I know his last two outings against Missouri and LSU were tough — but both teams found an effective way to shut down Johnny Manziel.
When the Texas A&M offense clicks, we see what Evans is about.
He runs back to the quarterback to offer a target, he fights to get open, he wins more jumps balls than any other receiver in college and he’s a determined and driven individual.
Benjamin, in comparison, is the exact opposite. Where’s the fire? Where’s the fight?
Here are two examples on tape. On both occasions he’s statistically impressive. But watch his performances against Boston College and Florida and tell me what you see.
Given Jameis Winston isn’t eligible for the NFL until 2015, he’d be better off staying at FSU and putting another year under his belt.

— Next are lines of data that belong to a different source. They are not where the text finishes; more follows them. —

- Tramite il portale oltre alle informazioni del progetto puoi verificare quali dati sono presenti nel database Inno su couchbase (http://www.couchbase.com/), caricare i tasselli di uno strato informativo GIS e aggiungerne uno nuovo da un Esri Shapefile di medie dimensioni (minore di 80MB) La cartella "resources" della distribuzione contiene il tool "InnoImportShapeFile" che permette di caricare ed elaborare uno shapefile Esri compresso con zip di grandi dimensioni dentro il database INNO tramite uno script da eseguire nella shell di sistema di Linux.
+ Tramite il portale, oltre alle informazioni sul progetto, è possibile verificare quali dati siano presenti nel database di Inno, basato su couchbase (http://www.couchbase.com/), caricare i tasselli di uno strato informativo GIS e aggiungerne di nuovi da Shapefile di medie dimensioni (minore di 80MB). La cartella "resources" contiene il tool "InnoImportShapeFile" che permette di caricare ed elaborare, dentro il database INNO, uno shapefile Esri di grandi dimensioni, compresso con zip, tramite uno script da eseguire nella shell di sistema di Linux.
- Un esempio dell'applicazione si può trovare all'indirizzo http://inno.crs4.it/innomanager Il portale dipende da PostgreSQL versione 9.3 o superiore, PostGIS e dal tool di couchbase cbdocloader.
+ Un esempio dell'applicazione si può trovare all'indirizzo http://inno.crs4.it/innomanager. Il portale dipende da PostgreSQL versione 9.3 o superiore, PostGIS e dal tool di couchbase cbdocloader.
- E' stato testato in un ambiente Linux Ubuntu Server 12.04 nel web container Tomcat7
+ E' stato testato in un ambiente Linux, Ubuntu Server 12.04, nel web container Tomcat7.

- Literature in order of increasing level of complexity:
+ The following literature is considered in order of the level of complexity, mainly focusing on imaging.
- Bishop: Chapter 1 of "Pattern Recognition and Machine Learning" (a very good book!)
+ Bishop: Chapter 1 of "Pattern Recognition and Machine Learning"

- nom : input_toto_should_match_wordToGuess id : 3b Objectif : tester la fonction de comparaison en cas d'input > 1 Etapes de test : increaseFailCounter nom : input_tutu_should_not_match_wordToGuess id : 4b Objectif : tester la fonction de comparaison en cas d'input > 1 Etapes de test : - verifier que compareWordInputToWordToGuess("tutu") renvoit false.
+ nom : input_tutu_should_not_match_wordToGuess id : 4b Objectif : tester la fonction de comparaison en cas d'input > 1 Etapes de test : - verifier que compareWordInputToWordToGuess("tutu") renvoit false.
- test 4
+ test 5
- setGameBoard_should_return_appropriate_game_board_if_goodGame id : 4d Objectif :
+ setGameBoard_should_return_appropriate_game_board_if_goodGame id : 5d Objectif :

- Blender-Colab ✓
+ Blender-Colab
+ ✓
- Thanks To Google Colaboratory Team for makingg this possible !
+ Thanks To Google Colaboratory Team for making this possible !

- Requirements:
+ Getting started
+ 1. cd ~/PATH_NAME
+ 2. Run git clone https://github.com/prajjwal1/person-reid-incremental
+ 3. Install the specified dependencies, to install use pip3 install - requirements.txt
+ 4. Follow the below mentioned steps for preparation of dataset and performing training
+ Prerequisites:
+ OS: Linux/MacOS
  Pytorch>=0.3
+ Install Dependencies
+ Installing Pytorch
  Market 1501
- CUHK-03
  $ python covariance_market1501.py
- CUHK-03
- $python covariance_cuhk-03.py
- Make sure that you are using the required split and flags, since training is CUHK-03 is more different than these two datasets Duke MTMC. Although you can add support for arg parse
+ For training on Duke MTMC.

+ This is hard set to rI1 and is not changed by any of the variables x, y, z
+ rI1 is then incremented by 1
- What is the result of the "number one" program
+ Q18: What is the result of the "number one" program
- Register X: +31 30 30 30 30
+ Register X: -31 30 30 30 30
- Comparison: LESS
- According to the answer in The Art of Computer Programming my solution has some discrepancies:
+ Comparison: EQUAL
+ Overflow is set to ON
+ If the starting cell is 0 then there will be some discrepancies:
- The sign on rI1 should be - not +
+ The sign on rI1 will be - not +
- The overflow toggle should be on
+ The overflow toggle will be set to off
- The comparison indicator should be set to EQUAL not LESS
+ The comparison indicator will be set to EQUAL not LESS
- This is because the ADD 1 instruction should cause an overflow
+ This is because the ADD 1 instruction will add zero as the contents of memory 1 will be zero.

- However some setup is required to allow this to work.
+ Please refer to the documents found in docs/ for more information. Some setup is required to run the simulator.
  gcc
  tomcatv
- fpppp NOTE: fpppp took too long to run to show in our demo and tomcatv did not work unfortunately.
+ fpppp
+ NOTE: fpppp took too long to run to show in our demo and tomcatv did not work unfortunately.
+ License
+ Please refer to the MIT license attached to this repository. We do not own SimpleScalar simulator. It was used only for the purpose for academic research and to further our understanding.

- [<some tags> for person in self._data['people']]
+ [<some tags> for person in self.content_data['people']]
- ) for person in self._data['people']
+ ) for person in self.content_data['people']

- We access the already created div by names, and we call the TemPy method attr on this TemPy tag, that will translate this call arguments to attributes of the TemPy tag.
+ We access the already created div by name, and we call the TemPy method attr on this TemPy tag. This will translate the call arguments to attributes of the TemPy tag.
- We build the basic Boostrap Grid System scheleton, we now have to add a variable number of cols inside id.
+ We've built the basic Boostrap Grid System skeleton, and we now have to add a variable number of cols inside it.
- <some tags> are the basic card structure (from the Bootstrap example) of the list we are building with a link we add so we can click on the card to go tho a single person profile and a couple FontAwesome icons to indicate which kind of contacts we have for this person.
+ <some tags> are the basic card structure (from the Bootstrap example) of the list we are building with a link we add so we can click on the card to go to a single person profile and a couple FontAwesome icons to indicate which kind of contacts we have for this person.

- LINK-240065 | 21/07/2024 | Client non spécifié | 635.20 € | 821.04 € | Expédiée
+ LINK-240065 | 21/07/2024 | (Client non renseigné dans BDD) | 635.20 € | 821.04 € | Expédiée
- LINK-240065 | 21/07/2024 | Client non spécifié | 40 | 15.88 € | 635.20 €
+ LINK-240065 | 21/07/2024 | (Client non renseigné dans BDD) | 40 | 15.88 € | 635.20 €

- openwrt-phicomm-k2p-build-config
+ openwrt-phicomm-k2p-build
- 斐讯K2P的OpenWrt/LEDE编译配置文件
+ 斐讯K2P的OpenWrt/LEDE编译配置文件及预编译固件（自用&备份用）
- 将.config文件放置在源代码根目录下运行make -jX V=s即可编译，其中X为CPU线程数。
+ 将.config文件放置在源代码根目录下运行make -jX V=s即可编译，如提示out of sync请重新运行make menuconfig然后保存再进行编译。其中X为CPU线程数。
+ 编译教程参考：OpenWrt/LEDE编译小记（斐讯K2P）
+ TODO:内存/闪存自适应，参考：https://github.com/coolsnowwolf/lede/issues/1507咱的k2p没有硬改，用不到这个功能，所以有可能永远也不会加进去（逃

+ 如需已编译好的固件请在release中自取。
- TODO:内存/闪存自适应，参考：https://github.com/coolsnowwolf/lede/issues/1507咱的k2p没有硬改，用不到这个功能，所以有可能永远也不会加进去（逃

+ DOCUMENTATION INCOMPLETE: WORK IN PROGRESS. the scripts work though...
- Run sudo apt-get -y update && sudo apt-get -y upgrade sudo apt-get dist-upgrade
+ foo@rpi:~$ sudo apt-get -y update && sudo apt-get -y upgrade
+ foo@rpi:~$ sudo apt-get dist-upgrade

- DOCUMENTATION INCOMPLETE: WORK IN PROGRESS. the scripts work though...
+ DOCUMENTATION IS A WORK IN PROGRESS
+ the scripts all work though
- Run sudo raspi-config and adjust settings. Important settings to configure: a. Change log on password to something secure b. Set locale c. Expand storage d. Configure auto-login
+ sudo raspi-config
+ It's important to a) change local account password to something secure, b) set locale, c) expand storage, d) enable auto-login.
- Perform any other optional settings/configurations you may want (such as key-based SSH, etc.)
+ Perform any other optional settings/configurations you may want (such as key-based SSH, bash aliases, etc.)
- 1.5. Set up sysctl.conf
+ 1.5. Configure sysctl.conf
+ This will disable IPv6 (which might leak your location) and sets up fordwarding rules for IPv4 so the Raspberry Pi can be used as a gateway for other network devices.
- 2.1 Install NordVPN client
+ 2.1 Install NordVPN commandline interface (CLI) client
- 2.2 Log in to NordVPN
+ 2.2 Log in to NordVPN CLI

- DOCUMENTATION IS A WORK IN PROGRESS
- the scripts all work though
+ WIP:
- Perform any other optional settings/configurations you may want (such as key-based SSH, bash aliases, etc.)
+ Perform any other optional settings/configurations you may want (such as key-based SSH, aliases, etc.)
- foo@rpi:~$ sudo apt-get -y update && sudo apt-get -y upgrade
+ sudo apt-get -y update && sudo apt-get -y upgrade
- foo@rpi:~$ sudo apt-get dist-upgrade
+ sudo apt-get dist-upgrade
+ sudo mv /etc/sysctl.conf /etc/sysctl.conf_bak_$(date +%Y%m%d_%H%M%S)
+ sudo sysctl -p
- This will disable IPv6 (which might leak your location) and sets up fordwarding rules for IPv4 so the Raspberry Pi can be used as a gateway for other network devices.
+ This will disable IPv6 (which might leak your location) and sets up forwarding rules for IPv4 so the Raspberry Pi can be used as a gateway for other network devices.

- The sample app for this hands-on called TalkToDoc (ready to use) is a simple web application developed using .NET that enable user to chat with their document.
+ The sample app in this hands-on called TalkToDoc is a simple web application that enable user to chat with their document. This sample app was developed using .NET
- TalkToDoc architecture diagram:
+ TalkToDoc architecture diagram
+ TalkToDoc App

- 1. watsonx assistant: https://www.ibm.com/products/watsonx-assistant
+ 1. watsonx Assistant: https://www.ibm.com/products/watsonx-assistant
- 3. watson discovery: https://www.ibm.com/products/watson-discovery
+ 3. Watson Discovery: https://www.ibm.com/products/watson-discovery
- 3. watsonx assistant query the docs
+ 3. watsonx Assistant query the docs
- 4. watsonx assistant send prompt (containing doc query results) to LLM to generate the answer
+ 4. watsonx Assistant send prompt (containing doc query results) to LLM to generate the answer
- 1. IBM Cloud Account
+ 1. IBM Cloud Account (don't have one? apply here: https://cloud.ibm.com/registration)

Work on technique — especially route running and tracking the ball. He needs to be more sudden and explosive getting into his breaks. He’s a long speed guy — meaning he goes through the gears downfield, but at the next level he’s going to need to get open in a few steps and not just rely on his size.
Demaryius Thomas is great because he runs a 4.38 at 6-3 and 229lbs. I doubt Benjamin would get anywhere near a 4.38, so he can’t avoid to have black marks next to so many other aspects of his game. Not if he wants to go in round one.
Cutting out the horrific drops is also vital. In a years time if he’s got another boat-load of touchdowns, eliminated the drops and worked on his overall technique — he could be a high draft pick. Right now he looks like a second or third rounder at best.
I’ll say it again — that’s so frustrating. Because looking at the game stood in his pads, he should be a top-15 pick. I suspect he could be if he really wanted to be.
And I’ll say this — in that round 2/3 range I’d consider him. There is potential there. And there aren’t many guys who can do what he does at that size. But he’ll be a long term project. He’d be the type of receiver you don’t really get anything out of in year one or two.
If I’m drafting a receiver to work on as a project, I’d still favour Brandon Coleman at Rutgers. He too has the unique size, but he looks faster and is a little less frustrating (only just).
But he also hasn’t had the benefit of playing with the Heisman favourite at quarterback this year.